Table des matières
Introduction : La romance de la compétence
Chapitre 1 : Les outils de la légitimation
1) De la philosophie à l’ingénierie
2) Changer la classification pour réécrire les rapports de travail
3) De la notation du fonctionnaire à l’appréciation du collaborateur
Chapitre 2 : À l’assaut des catégories professionnelles
1) Les agents d’accueil sous l’emprise de la glorification du commercial
2) Quand la logique compétence affronte le métier
3) La compétence contre la coopération
Chapitre 3 : L’unité par la discrimination
1) De la qualification à la compétence : du changement pour les femmes ?

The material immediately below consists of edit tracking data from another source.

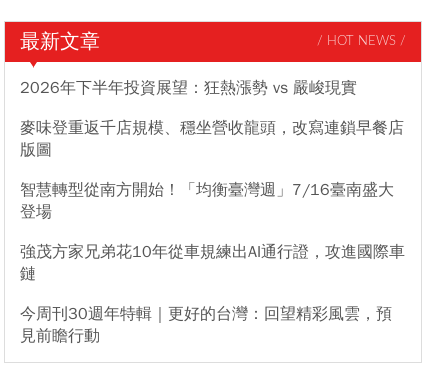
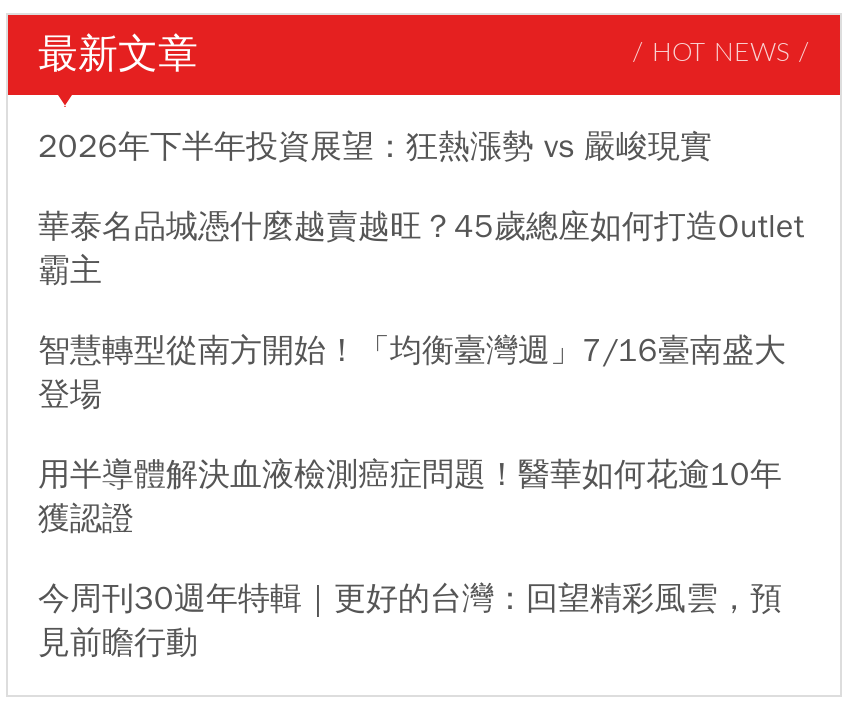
- 麥味登重返千店規模、穩坐營收龍頭，改寫連鎖早餐店
- 版圖
+ 華泰名品城憑什麼越賣越旺？45歲總座如何打造Outlet
+ 霸主

- 強茂方家兄弟花10年從車規練出AI通行證，攻進國際車
- 鏈
+ 用半導體解決血液檢測癌症問題！醫華如何花逾10年
+ 獲認證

2) Les travailleurs âgés : de l’expérience à la disqualification
3) Des zéros devenus des héros
Chapitre 4 : Le travail objet de toutes les croyances
1) La valeur du travail dans le monde de la valeur
2) Légendes et valeurs du travail
Conclusion : Se faire-avoir ou se faire-valoir

Cet ouvrage est le produit d’un groupe de recherche sociologique de l’Université de Paris-10 qui depuis quelques années s’interroge sur les questions de la représentation et de la valeur du travail. Que représentait la référence au concept de qualification pour construire les hiérarchies professionnelles et fixer le prix du travail ? Quelles justifications accompagnent sa dévaluation et son remplacement par la mise en valeur du concept de compétence et des outils qui le concrétisent ? Quel type d’ordre social ce concept contribue-t-il à structurer ? L’ouvrage est composé de quatre chapitres qui explorent différentes facettes du processus en cours. Il montre qu’en ce domaine comme dans beaucoup d’autres, l’enfer peut être pavé d’intentions tout à fait louables tout autant que d’une efficacité redoutable dès qu’il s’agit d’introduire à de nouvelles croyances. Il regarde comment les logiques de métiers sont mises à mal et comment les corps professionnels sont dépossédés de la maîtrise de certains savoirs que les managers cherchent à s’approprier pour étendre leur pouvoir hiérarchique. On y découvre comment l’exploitation de nouvelles catégories vient brouiller les représentations stabilisées sans susciter pour autant d’alternatives du côté des salariés face aux catégories productrices de concurrence. L’observation du sort fait aux femmes, aux anciens comme aux jeunes permet d’établir que l’affichage d’une unicité de traitement, à partir de méthodes objectivantes, ouvre en fait sur une écriture moderne des discriminations classiques liées à la mise en valeur du travail des individus suivant leur statut social, leur sexe ou leur âge. Face à ce débat stratégique, où les termes sont actuellement entre les mains des experts de toutes catégories, on peut penser que ce sont plutôt les conflits sociaux à venir qui révéleront les réactions à ces nouveaux principes de la société des individus.